EXERCISE OBJECTIVE » Each line of the material below must be transcribed exactly.

——————————

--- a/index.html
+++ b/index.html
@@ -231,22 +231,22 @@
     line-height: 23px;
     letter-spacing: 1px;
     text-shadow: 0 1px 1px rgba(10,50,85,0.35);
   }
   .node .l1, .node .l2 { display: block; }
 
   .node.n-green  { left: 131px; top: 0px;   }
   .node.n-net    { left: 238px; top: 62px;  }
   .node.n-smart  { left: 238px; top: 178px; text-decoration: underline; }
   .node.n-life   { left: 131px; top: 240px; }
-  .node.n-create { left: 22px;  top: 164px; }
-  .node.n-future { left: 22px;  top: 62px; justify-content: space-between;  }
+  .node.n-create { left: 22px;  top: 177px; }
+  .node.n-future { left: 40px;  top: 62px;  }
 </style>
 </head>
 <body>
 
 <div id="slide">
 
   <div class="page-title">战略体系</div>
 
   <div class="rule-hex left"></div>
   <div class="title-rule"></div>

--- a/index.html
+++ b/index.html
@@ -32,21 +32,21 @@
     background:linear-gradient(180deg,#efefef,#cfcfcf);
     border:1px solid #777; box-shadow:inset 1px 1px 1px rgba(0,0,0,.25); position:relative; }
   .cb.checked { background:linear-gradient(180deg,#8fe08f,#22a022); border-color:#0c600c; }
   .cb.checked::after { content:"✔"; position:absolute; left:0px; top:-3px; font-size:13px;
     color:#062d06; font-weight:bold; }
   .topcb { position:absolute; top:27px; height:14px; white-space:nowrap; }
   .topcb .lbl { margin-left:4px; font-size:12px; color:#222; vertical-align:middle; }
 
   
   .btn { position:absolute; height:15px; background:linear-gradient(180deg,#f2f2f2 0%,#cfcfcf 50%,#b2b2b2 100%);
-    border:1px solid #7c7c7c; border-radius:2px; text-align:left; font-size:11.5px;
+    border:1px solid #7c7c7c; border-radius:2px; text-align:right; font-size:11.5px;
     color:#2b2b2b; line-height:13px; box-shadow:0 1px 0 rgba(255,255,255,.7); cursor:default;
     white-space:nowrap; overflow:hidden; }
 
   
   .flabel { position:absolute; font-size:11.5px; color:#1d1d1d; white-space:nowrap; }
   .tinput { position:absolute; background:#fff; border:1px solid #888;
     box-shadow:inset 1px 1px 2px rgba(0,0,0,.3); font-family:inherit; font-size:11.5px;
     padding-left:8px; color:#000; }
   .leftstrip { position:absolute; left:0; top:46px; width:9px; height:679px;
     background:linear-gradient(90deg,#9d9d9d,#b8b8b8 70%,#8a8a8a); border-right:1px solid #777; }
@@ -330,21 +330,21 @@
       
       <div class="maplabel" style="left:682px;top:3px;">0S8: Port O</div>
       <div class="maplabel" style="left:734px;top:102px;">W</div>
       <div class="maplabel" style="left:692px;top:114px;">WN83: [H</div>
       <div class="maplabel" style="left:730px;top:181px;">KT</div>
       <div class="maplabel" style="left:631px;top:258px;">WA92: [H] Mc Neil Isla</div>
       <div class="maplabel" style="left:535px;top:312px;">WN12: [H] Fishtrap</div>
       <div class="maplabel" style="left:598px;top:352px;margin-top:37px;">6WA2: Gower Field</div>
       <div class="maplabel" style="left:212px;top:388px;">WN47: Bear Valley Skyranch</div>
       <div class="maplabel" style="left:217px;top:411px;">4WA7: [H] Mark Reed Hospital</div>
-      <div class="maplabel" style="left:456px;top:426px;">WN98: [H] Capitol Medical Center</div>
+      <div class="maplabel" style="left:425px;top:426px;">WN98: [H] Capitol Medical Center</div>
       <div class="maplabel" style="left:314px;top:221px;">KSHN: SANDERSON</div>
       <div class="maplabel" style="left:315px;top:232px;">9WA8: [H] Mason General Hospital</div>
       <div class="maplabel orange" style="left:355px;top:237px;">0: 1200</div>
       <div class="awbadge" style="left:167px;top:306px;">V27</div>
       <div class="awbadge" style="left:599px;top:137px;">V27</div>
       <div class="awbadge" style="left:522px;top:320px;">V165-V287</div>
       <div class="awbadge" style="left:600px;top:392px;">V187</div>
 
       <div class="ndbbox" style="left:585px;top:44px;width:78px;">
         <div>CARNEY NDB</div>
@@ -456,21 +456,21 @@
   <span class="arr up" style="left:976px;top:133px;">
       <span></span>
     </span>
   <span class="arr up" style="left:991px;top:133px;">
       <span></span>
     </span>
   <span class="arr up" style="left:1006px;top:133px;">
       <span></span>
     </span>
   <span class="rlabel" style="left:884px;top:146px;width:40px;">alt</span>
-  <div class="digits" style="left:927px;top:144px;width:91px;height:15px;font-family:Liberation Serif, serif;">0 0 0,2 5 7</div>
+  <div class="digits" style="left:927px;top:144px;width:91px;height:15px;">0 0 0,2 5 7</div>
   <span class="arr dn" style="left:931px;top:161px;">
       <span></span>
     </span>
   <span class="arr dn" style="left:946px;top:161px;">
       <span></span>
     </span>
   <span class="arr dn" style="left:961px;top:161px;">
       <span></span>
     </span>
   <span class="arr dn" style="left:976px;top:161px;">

——————————

OUTPUT »
--- a/index.html
+++ b/index.html
@@ -231,22 +231,22 @@
     line-height: 23px;
     letter-spacing: 1px;
     text-shadow: 0 1px 1px rgba(10,50,85,0.35);
   }
   .node .l1, .node .l2 { display: block; }
 
   .node.n-green  { left: 131px; top: 0px;   }
   .node.n-net    { left: 238px; top: 62px;  }
   .node.n-smart  { left: 238px; top: 178px; text-decoration: underline; }
   .node.n-life   { left: 131px; top: 240px; }
-  .node.n-create { left: 22px;  top: 164px; }
-  .node.n-future { left: 22px;  top: 62px; justify-content: space-between;  }
+  .node.n-create { left: 22px;  top: 177px; }
+  .node.n-future { left: 40px;  top: 62px;  }
 </style>
 </head>
 <body>
 
 <div id="slide">
 
   <div class="page-title">战略体系</div>
 
   <div class="rule-hex left"></div>
   <div class="title-rule"></div>

--- a/index.html
+++ b/index.html
@@ -32,21 +32,21 @@
     background:linear-gradient(180deg,#efefef,#cfcfcf);
     border:1px solid #777; box-shadow:inset 1px 1px 1px rgba(0,0,0,.25); position:relative; }
   .cb.checked { background:linear-gradient(180deg,#8fe08f,#22a022); border-color:#0c600c; }
   .cb.checked::after { content:"✔"; position:absolute; left:0px; top:-3px; font-size:13px;
     color:#062d06; font-weight:bold; }
   .topcb { position:absolute; top:27px; height:14px; white-space:nowrap; }
   .topcb .lbl { margin-left:4px; font-size:12px; color:#222; vertical-align:middle; }
 
   
   .btn { position:absolute; height:15px; background:linear-gradient(180deg,#f2f2f2 0%,#cfcfcf 50%,#b2b2b2 100%);
-    border:1px solid #7c7c7c; border-radius:2px; text-align:left; font-size:11.5px;
+    border:1px solid #7c7c7c; border-radius:2px; text-align:right; font-size:11.5px;
     color:#2b2b2b; line-height:13px; box-shadow:0 1px 0 rgba(255,255,255,.7); cursor:default;
     white-space:nowrap; overflow:hidden; }
 
   
   .flabel { position:absolute; font-size:11.5px; color:#1d1d1d; white-space:nowrap; }
   .tinput { position:absolute; background:#fff; border:1px solid #888;
     box-shadow:inset 1px 1px 2px rgba(0,0,0,.3); font-family:inherit; font-size:11.5px;
     padding-left:8px; color:#000; }
   .leftstrip { position:absolute; left:0; top:46px; width:9px; height:679px;
     background:linear-gradient(90deg,#9d9d9d,#b8b8b8 70%,#8a8a8a); border-right:1px solid #777; }
@@ -330,21 +330,21 @@
       
       <div class="maplabel" style="left:682px;top:3px;">0S8: Port O</div>
       <div class="maplabel" style="left:734px;top:102px;">W</div>
       <div class="maplabel" style="left:692px;top:114px;">WN83: [H</div>
       <div class="maplabel" style="left:730px;top:181px;">KT</div>
       <div class="maplabel" style="left:631px;top:258px;">WA92: [H] Mc Neil Isla</div>
       <div class="maplabel" style="left:535px;top:312px;">WN12: [H] Fishtrap</div>
       <div class="maplabel" style="left:598px;top:352px;margin-top:37px;">6WA2: Gower Field</div>
       <div class="maplabel" style="left:212px;top:388px;">WN47: Bear Valley Skyranch</div>
       <div class="maplabel" style="left:217px;top:411px;">4WA7: [H] Mark Reed Hospital</div>
-      <div class="maplabel" style="left:456px;top:426px;">WN98: [H] Capitol Medical Center</div>
+      <div class="maplabel" style="left:425px;top:426px;">WN98: [H] Capitol Medical Center</div>
       <div class="maplabel" style="left:314px;top:221px;">KSHN: SANDERSON</div>
       <div class="maplabel" style="left:315px;top:232px;">9WA8: [H] Mason General Hospital</div>
       <div class="maplabel orange" style="left:355px;top:237px;">0: 1200</div>
       <div class="awbadge" style="left:167px;top:306px;">V27</div>
       <div class="awbadge" style="left:599px;top:137px;">V27</div>
       <div class="awbadge" style="left:522px;top:320px;">V165-V287</div>
       <div class="awbadge" style="left:600px;top:392px;">V187</div>
 
       <div class="ndbbox" style="left:585px;top:44px;width:78px;">
         <div>CARNEY NDB</div>
@@ -456,21 +456,21 @@
   <span class="arr up" style="left:976px;top:133px;">
       <span></span>
     </span>
   <span class="arr up" style="left:991px;top:133px;">
       <span></span>
     </span>
   <span class="arr up" style="left:1006px;top:133px;">
       <span></span>
     </span>
   <span class="rlabel" style="left:884px;top:146px;width:40px;">alt</span>
-  <div class="digits" style="left:927px;top:144px;width:91px;height:15px;font-family:Liberation Serif, serif;">0 0 0,2 5 7</div>
+  <div class="digits" style="left:927px;top:144px;width:91px;height:15px;">0 0 0,2 5 7</div>
   <span class="arr dn" style="left:931px;top:161px;">
       <span></span>
     </span>
   <span class="arr dn" style="left:946px;top:161px;">
       <span></span>
     </span>
   <span class="arr dn" style="left:961px;top:161px;">
       <span></span>
     </span>
   <span class="arr dn" style="left:976px;top:161px;">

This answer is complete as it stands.